Vingt-deux des vingt-sept États membres de l’Union européenne appartiennent à la
zone Schengen. Manquent le Royaume-Uni et l’Irlande (qui ont choisi de rester à l’écart), Chypre (qui doit améliorer le contrôle de ses frontières), la Bulgarie, la Roumanie et la  Croatie (qui sont les derniers États ayant adhéré à l’UE).
Bien que n’étant pas membres de l’UE, l’Islande et la Norvège font partie de la zone
Schengen. Ces deux pays ont un accord de libre circulation avec le Danemark, antérieur
à l’accord de Schengen. La Suisse et le Liechtenstein, enclavés dans l’Union européenne,  ont aussi rejoint l’espace Schengen.

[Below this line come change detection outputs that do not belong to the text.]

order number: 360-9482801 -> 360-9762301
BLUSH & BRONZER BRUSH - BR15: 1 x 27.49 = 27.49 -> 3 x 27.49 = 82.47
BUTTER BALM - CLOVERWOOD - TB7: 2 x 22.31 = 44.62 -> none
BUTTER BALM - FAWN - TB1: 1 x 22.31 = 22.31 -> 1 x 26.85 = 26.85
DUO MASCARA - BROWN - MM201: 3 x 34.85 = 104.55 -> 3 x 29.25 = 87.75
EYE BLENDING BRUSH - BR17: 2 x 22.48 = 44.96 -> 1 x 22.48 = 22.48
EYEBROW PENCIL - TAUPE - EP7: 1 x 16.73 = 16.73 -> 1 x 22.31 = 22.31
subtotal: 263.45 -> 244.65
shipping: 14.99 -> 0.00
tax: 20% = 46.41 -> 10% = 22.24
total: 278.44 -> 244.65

Parallèlement à la suppression des frontières intérieures, des règles sont instaurées pour le contrôle des frontières extérieures de l’Union. Le traité de Lisbonne accroît les compétences de l’Union dans ce domaine et permet de :
–  constituer une unité de surveillance des frontières ;
–  se doter d’une politique commune en matière de droit d’asile ;
–  mettre en place une politique commune en matière d’immigration.
b) La coopération judicaire et la coopération policière
  La coopération judicaire repose sur la confiance réciproque des États membres dans le fonctionnement de leurs systèmes judicaires respectifs.

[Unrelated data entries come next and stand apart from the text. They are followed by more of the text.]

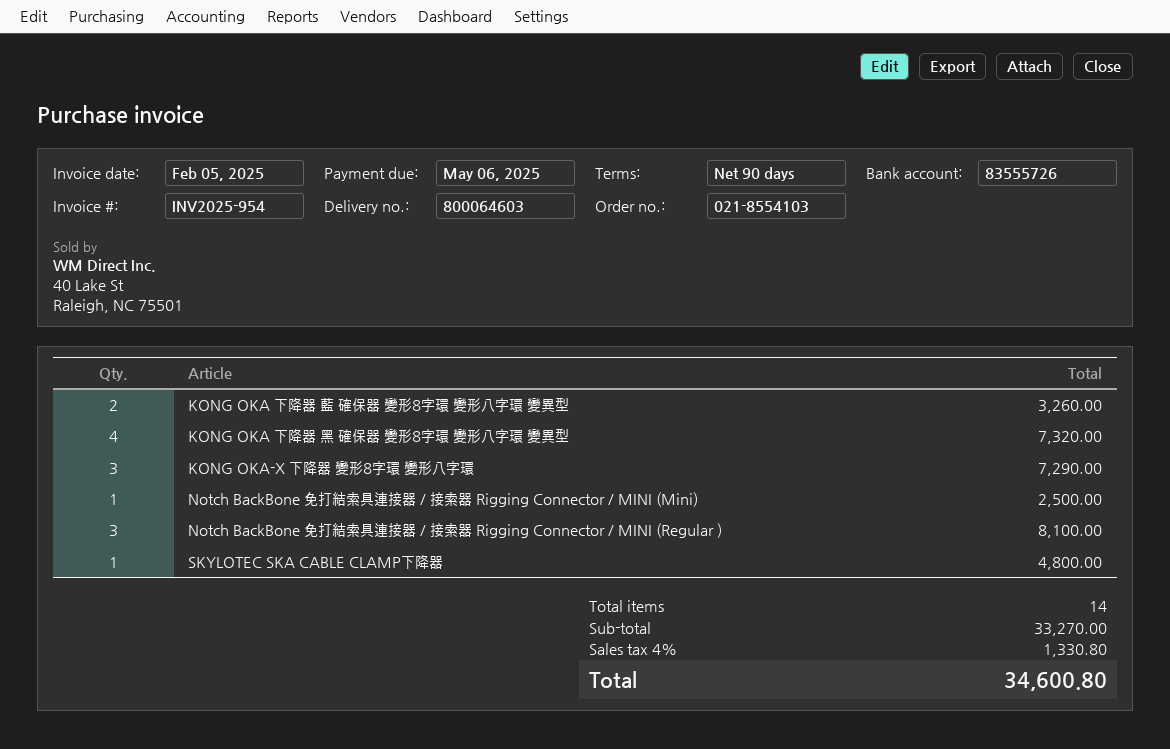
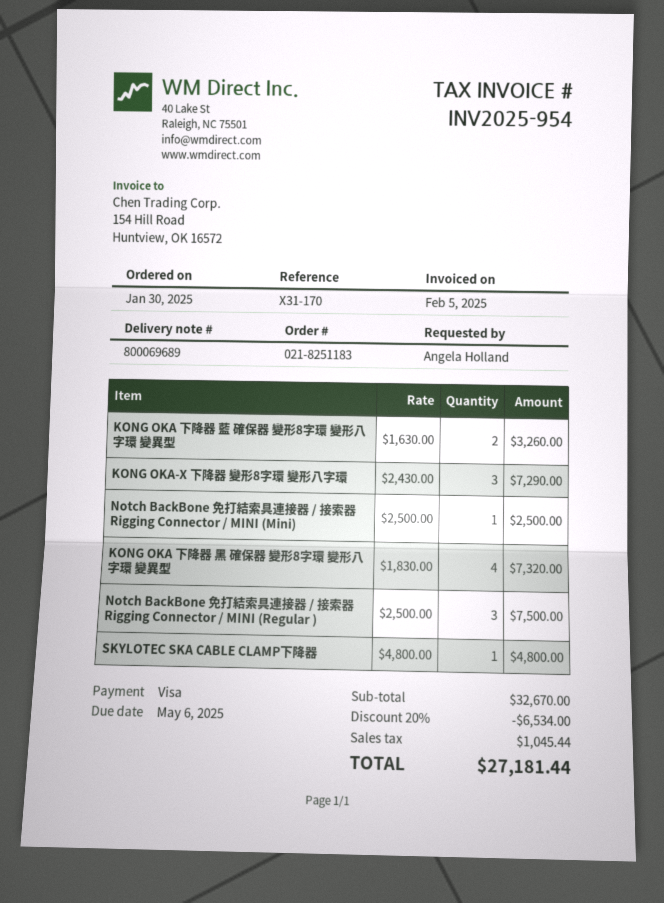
order number: 021-8554103 -> 021-8251183
delivery note number: 800064603 -> 800069689
Notch BackBone 免打結索具連接器 / 接索器 Rigging Connector / MINI (Regular ): 3 for 8100.00 -> 3 for 7500.00
subtotal: 33270.00 -> 32670.00
discount: none -> 20% = 6534.00
tax: 1330.80 -> 1045.44
total: 34600.80 -> 27181.44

Cette confiance permet notamment la reconnaissance mutuelle des décisions de justice avec le « mandat d’arrêt européen » et un traitement plus efficace des affaires transfrontalières. L’Unité de coopération judiciaire de l’Union européenne (Eurojust, créée en 2002) est chargée de faciliter cette  coopération judicaire.
La coopération policière est assurée par l’Office européen de police (Europol, devenue « agence européenne » en 2009) qui a pour mission de développer la coopération entre États membres dans les domaines de la lutte contre la criminalité internationale, le terrorisme et toute forme de criminalité portant atteinte à une politique de l’Union.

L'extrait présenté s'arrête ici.